Remembering 9/11, Being the “United” States Again
Growing up in the suburbs of Louisville Kentucky during the 70’s and early 80’s, allowed me the opportunity to experience diverse cultures, in a time when a foreign war was ending and the Civil Rights movement was beginning to exhale.
With all that I witnessed, one thing stood out above all; the morals and values instilled in me by my beloved grandparents.
I spent a lot of time with my grandmother, Margaret, while my mother worked a full-time job and attended the University of Louisville. Much of that time was spent asking countless, probably annoying, questions about the “good old days.”
I loved hearing stories about 30’s and 40’s, especially World War II… Not that unusual for a 10 to 12-year-old boy, but for my grandmother, discussions of “the war” meant it was time for a lecture in patriotism.
Tears always welled up in my grandmother’s eyes anytime she talked about her love for our country, especially when we discussed the attack on Pearl Harbor. That was a painful memory for her, even though she was thousands of miles from the Pacific island and didn’t personally know anyone that died that day.
At the end of every “lesson” she would always say to me “Tommy, Never Forget Pearl Harbor… Always remember the men and women who died that day and God Bless America.”
Today is the heartbreaking anniversary of September 11, 2001, a day that compares so closely to those of December 7th 1941.
In the weeks following the heinous act of war, enacted by a group of extreme Islamic terrorists, Americans pulled together arm in arm, and began to rebuild the devastation perpetrated by an evil agenda of intolerance.
Among those who perished that day, America lost 463 first responders; Men and women who were dedicated to saving lives, even when faced with the possibly of losing their own.
14-years later, heartless, cold blooded murders, no less cowardly than those who attacked us on 9/11 are executing police officers in the street.
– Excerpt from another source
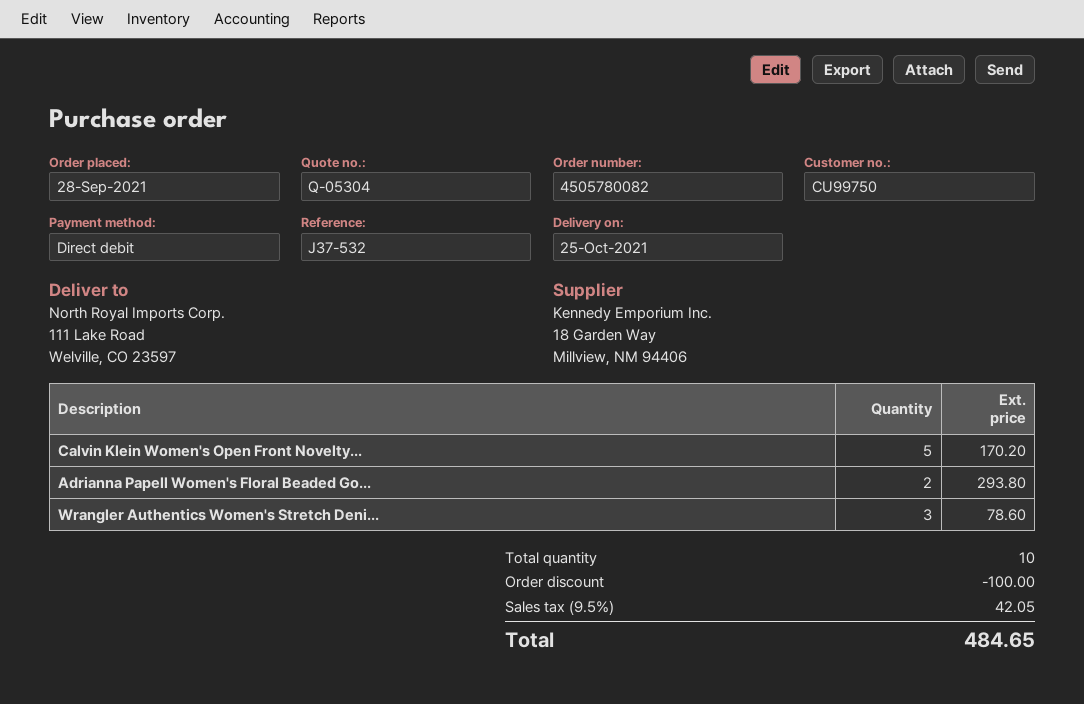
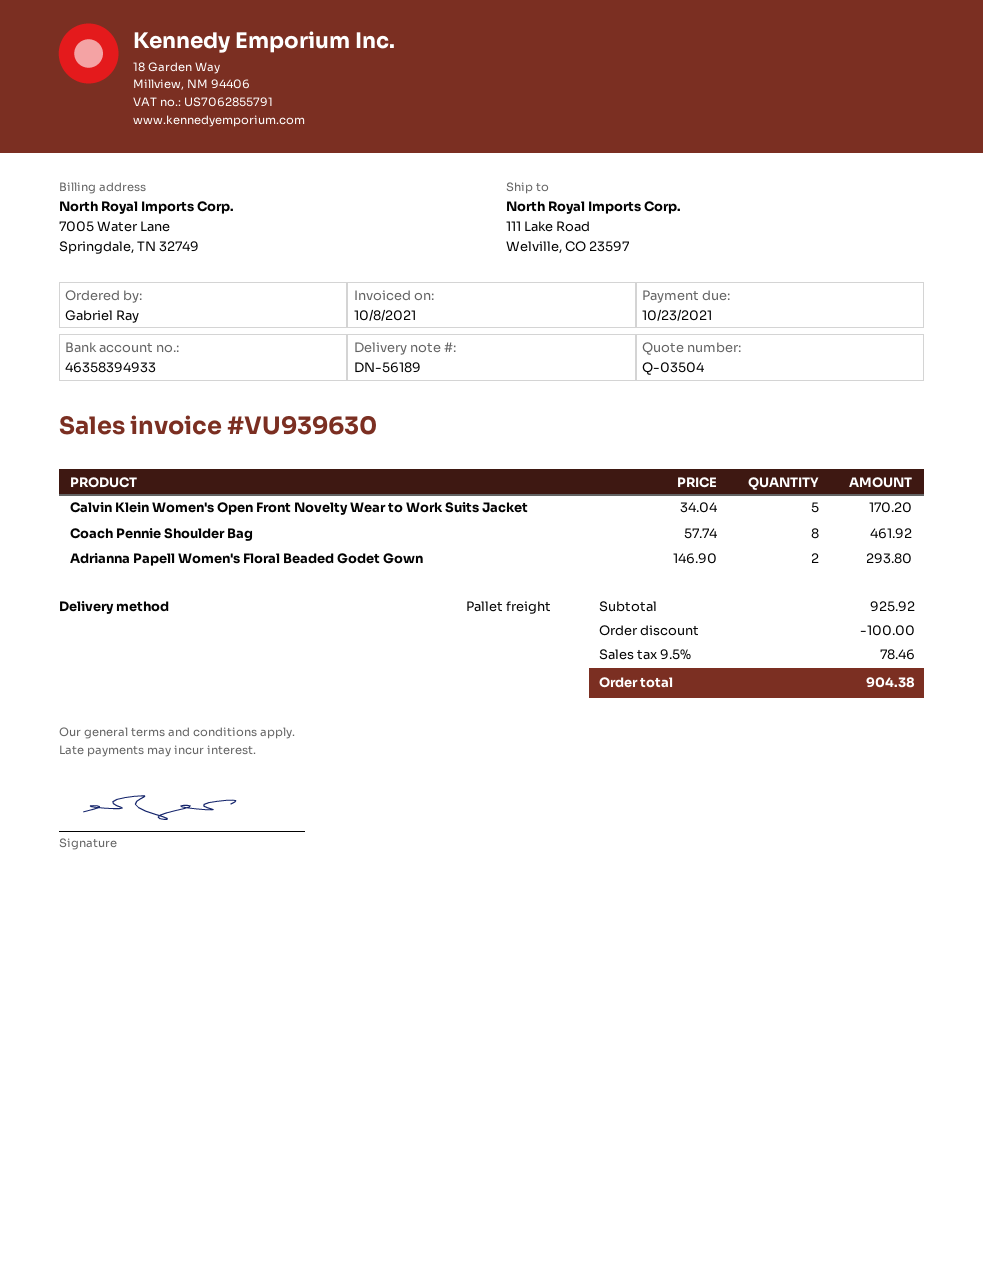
quote number: Q-05304 -> Q-03504
Wrangler Authentics Women's Stretch Deni...: 3 for 78.60 -> none
Coach Pennie Shoulder Bag: none -> 8 for 461.92
tax: 9.5% = 42.05 -> 9.5% = 78.46
total: 484.65 -> 904.38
What happened to the unified belief in this country, post 9/11, that “All Lives Matter?” Can we get back to being a “United” States?
Today, while we remember 9/11 for the horrific tragedy and loss of life, we should also remember the bond that was built between Americans in the days following those horrific events.
Americans are resilient and we will always persevere no matter what enemies we encounter, foreign or domestic.
God Bless America.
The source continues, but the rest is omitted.